- What this task involves -
The pictures stay out. Please retype every line below exactly.

[The data Boundary: Start]

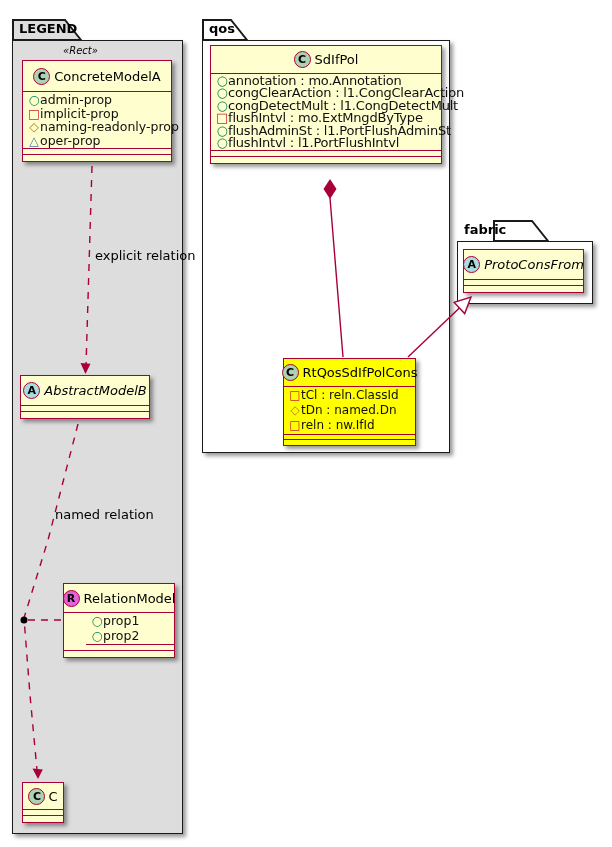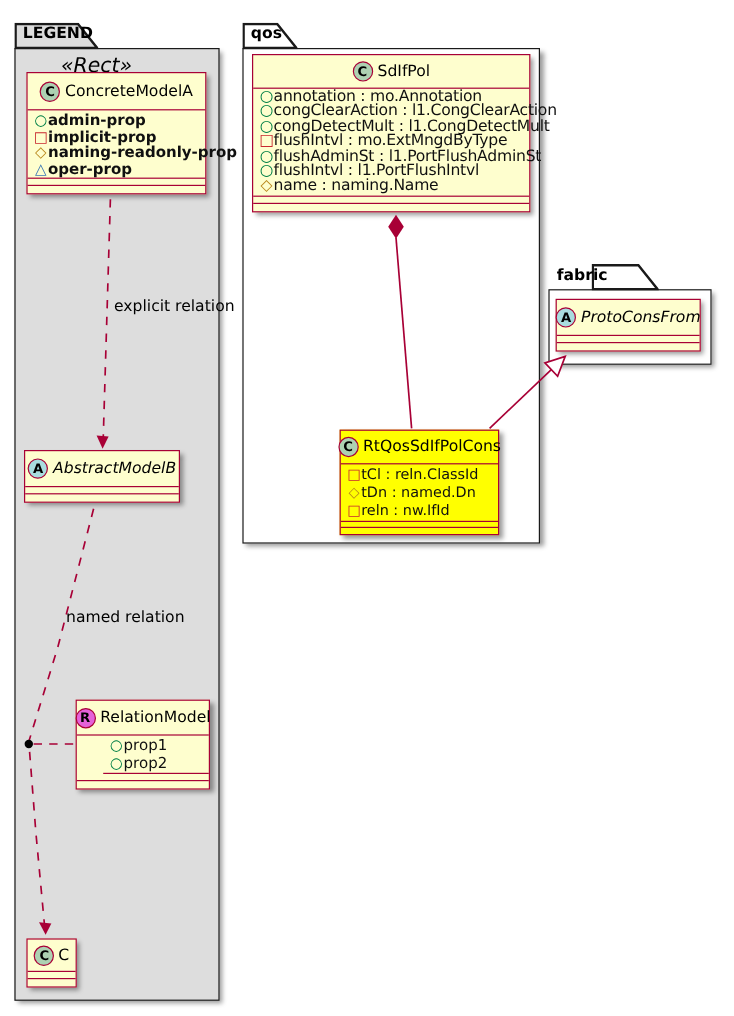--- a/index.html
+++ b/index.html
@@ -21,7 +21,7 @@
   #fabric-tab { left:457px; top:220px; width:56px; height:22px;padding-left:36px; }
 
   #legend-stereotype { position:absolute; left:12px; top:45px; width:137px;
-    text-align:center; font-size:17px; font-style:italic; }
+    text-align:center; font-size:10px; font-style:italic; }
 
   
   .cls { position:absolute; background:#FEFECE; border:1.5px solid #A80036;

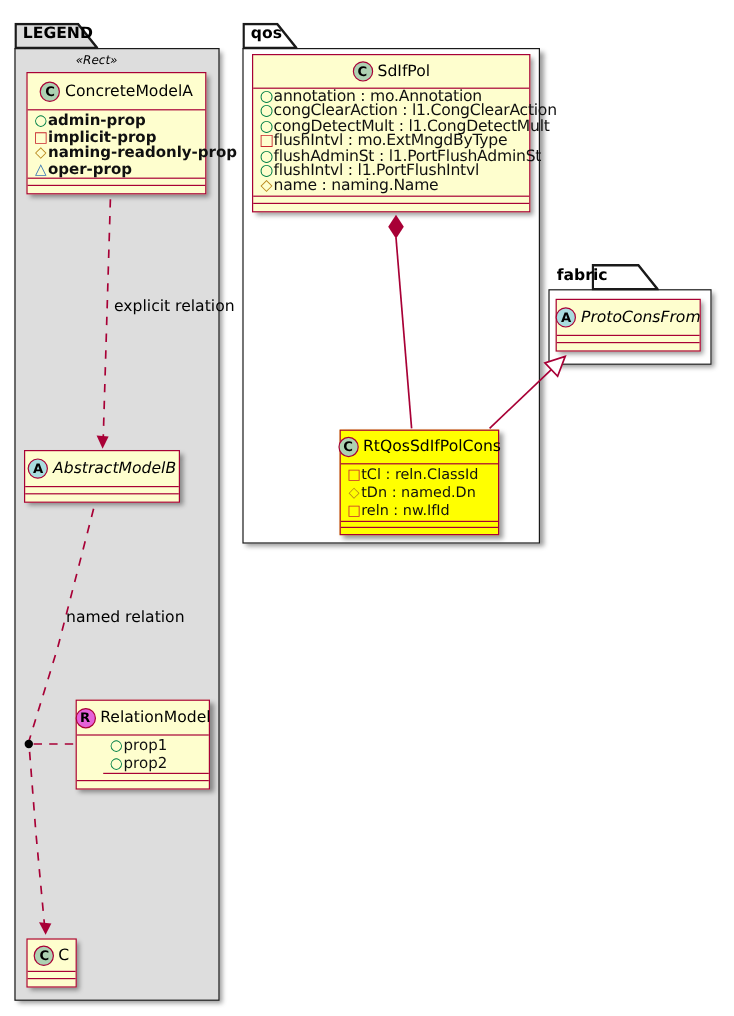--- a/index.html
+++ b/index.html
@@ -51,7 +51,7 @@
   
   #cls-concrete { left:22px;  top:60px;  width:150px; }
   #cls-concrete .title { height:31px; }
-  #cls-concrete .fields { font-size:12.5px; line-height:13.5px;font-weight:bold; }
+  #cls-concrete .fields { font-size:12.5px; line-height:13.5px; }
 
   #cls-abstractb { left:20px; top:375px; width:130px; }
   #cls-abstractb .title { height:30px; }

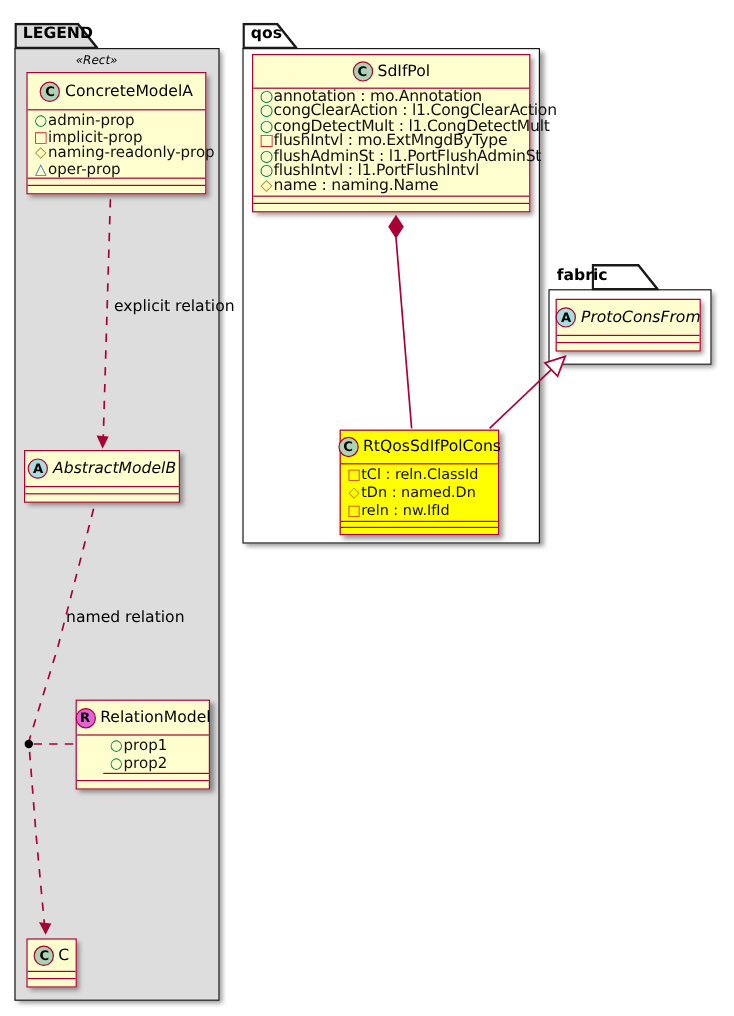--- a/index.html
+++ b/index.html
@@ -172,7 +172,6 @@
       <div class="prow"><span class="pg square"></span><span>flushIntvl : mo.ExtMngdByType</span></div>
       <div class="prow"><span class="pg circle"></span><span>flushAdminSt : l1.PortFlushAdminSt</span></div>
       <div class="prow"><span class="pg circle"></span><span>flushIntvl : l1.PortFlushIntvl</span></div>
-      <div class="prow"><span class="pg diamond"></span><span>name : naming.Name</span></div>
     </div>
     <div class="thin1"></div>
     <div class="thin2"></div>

[The data Boundary: End]

- Solution below -
--- a/index.html
+++ b/index.html
@@ -21,7 +21,7 @@
   #fabric-tab { left:457px; top:220px; width:56px; height:22px;padding-left:36px; }
 
   #legend-stereotype { position:absolute; left:12px; top:45px; width:137px;
-    text-align:center; font-size:17px; font-style:italic; }
+    text-align:center; font-size:10px; font-style:italic; }
 
   
   .cls { position:absolute; background:#FEFECE; border:1.5px solid #A80036;

--- a/index.html
+++ b/index.html
@@ -51,7 +51,7 @@
   
   #cls-concrete { left:22px;  top:60px;  width:150px; }
   #cls-concrete .title { height:31px; }
-  #cls-concrete .fields { font-size:12.5px; line-height:13.5px;font-weight:bold; }
+  #cls-concrete .fields { font-size:12.5px; line-height:13.5px; }
 
   #cls-abstractb { left:20px; top:375px; width:130px; }
   #cls-abstractb .title { height:30px; }

--- a/index.html
+++ b/index.html
@@ -172,7 +172,6 @@
       <div class="prow"><span class="pg square"></span><span>flushIntvl : mo.ExtMngdByType</span></div>
       <div class="prow"><span class="pg circle"></span><span>flushAdminSt : l1.PortFlushAdminSt</span></div>
       <div class="prow"><span class="pg circle"></span><span>flushIntvl : l1.PortFlushIntvl</span></div>
-      <div class="prow"><span class="pg diamond"></span><span>name : naming.Name</span></div>
     </div>
     <div class="thin1"></div>
     <div class="thin2"></div>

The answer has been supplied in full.